[Before and after images]
*** Block opens ***

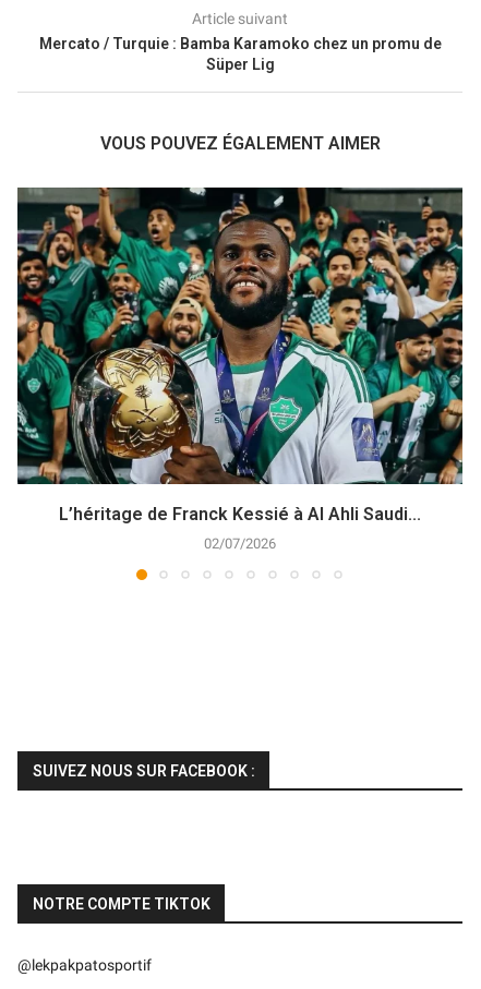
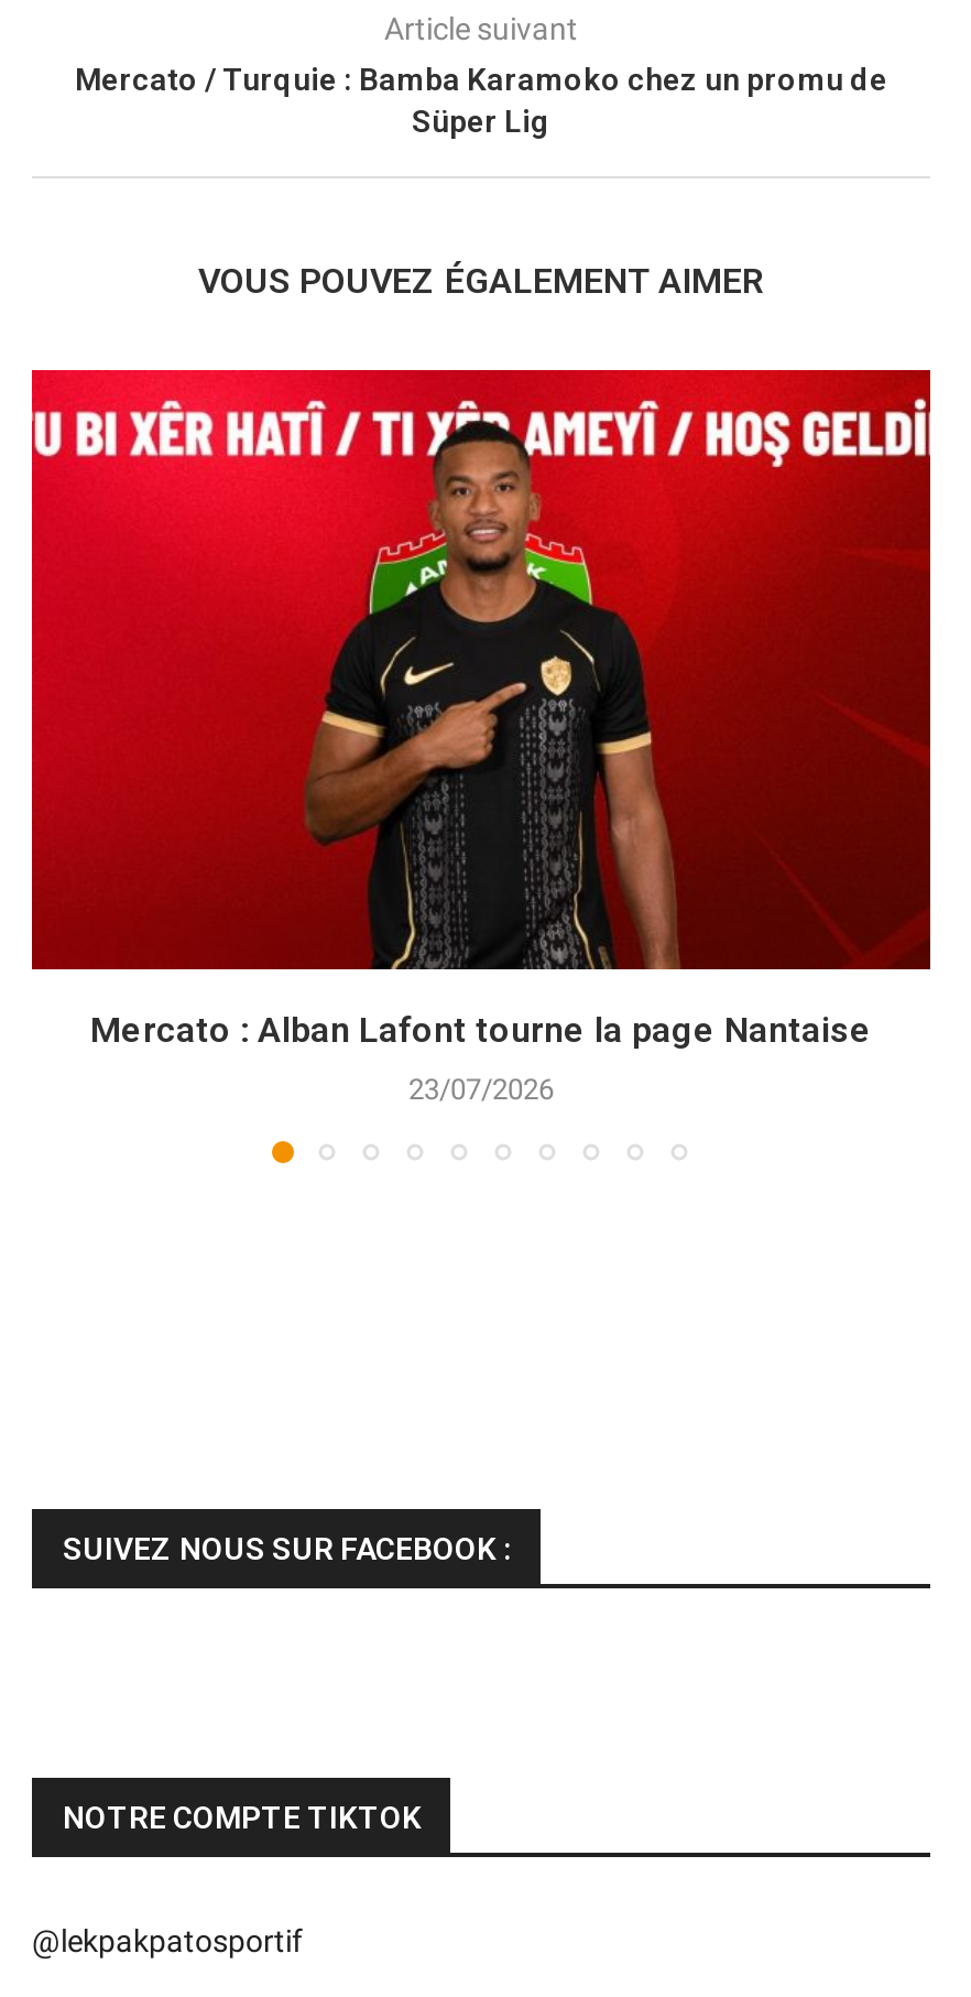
[16,186,464,525] [image] | L’héritage de Franck Kessié à Al Ahli Saudi... -> [30,368,932,1052] [image] | Mercato : Alban Lafont tourne la page Nantaise
[204,536,276,552] 02/07/2026 -> [408,1074,554,1107] 23/07/2026

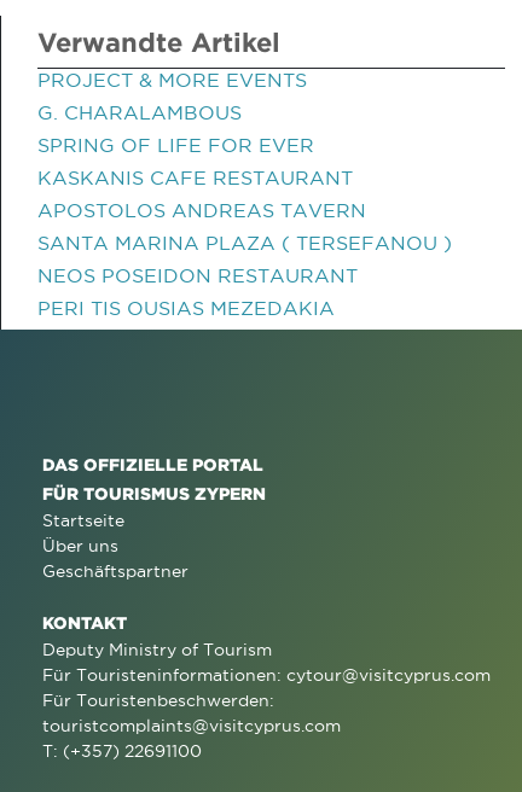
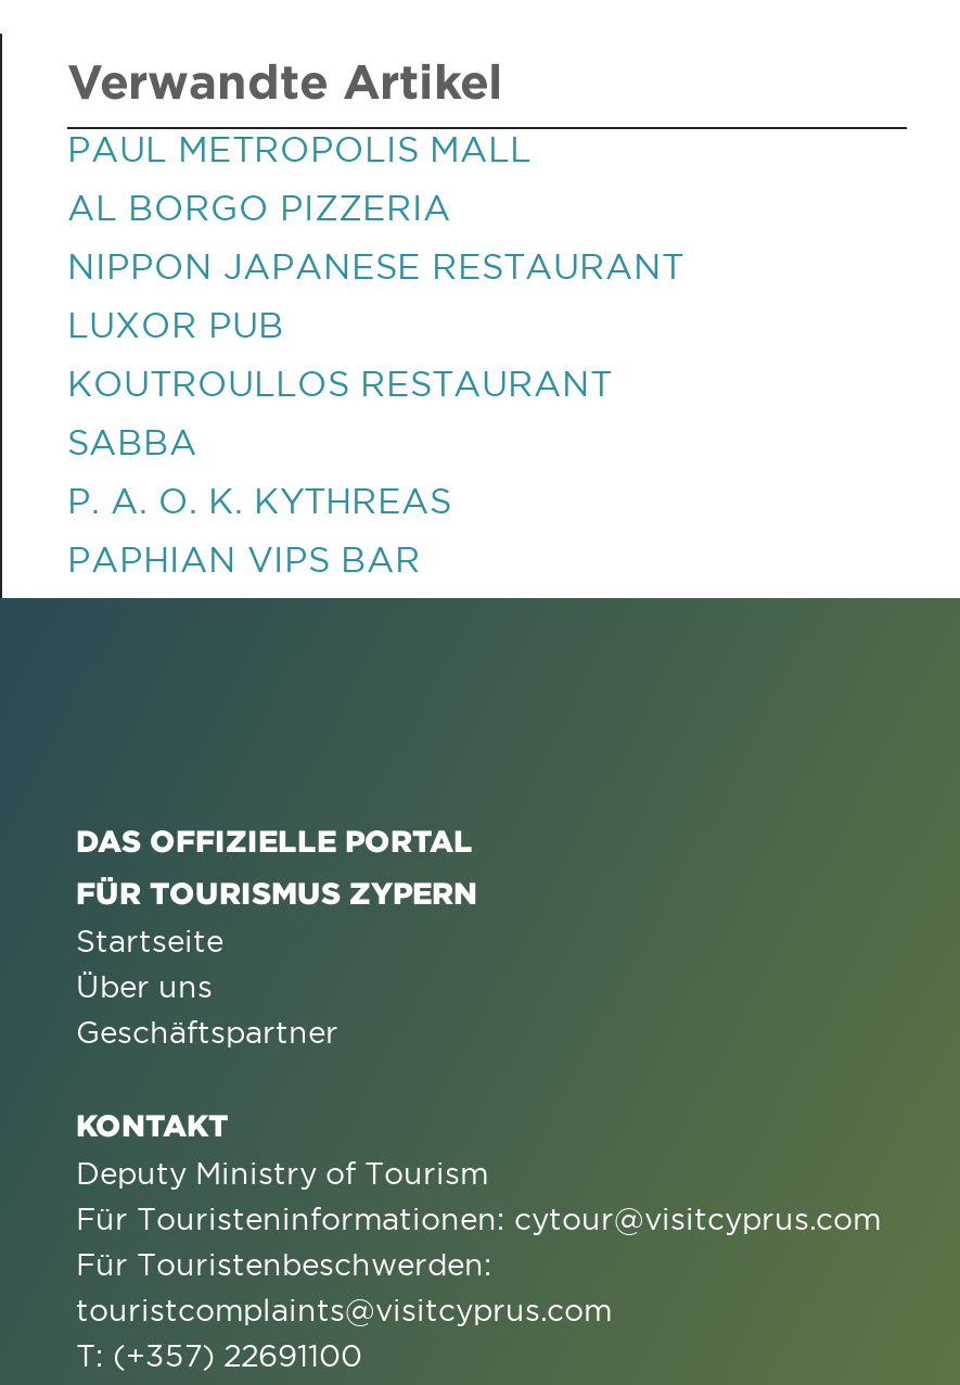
[37,69,307,91] PROJECT & MORE EVENTS -> [67,129,532,168] PAUL METROPOLIS MALL
[37,101,242,123] G. CHARALAMBOUS -> [67,188,451,227] AL BORGO PIZZERIA
[37,134,314,156] SPRING OF LIFE FOR EVER -> [67,246,683,285] NIPPON JAPANESE RESTAURANT
[37,167,353,188] KASKANIS CAFE RESTAURANT -> [67,305,284,344] LUXOR PUB
[37,199,366,221] APOSTOLOS ANDREAS TAVERN -> [67,364,612,403] KOUTROULLOS RESTAURANT
[37,232,452,254] SANTA MARINA PLAZA ( TERSEFANOU ) -> [67,422,197,461] SABBA
[37,264,358,286] NEOS POSEIDON RESTAURANT -> [67,481,451,520] P. A. O. K. KYTHREAS
[37,297,335,319] PERI TIS OUSIAS MEZEDAKIA -> [67,539,421,579] PAPHIAN VIPS BAR

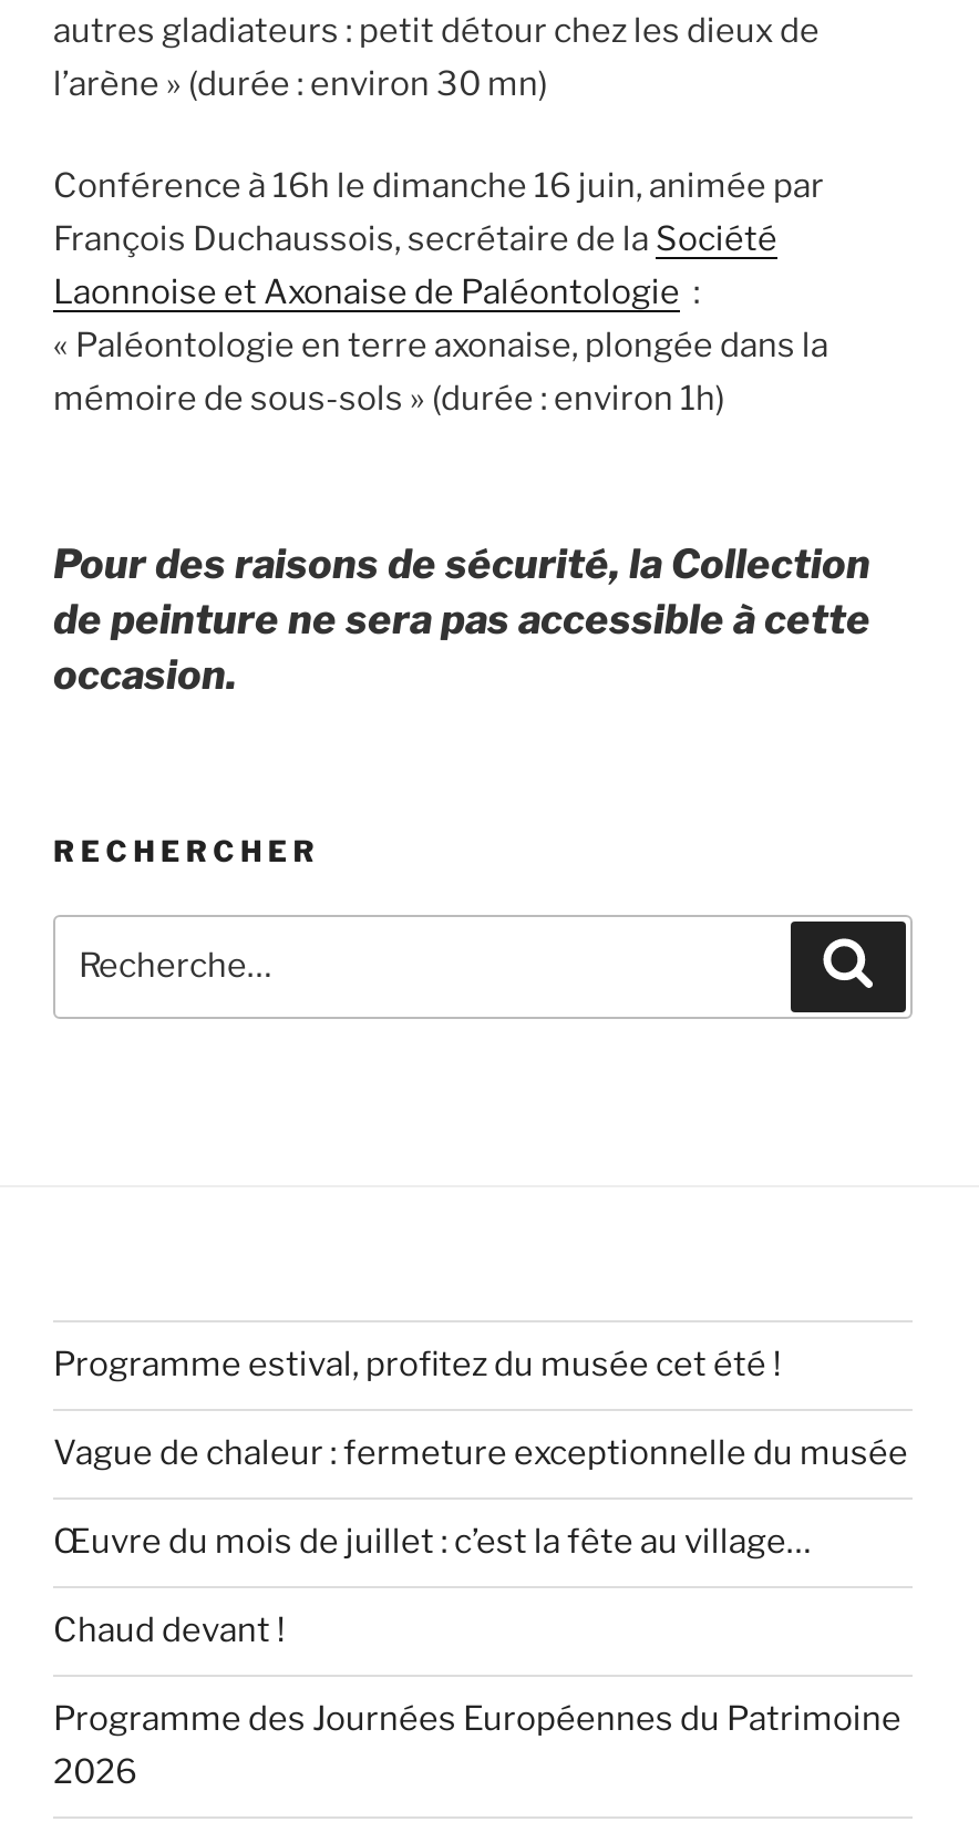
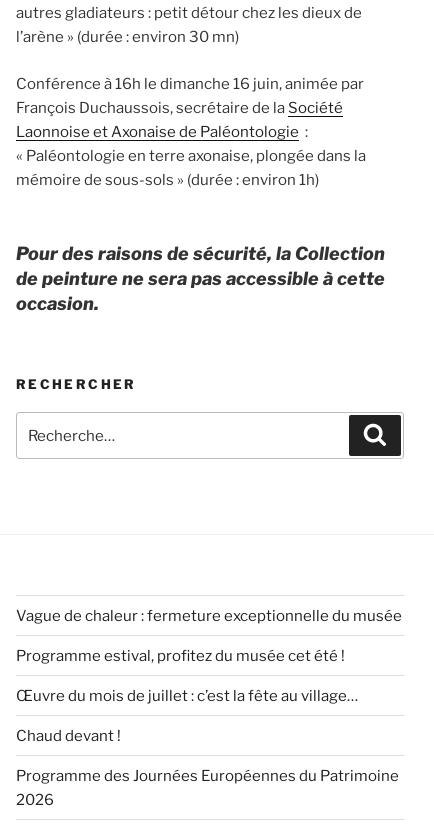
moved [53,1345,782,1384] -> [16,647,345,665]: Programme estival, profitez du musée cet été !
moved [53,1433,908,1473] -> [16,607,402,625]: Vague de chaleur : fermeture exceptionnelle du musée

*** Block closes ***

What is the number of lines above that contain the string "moved"? Answer with that number only.

2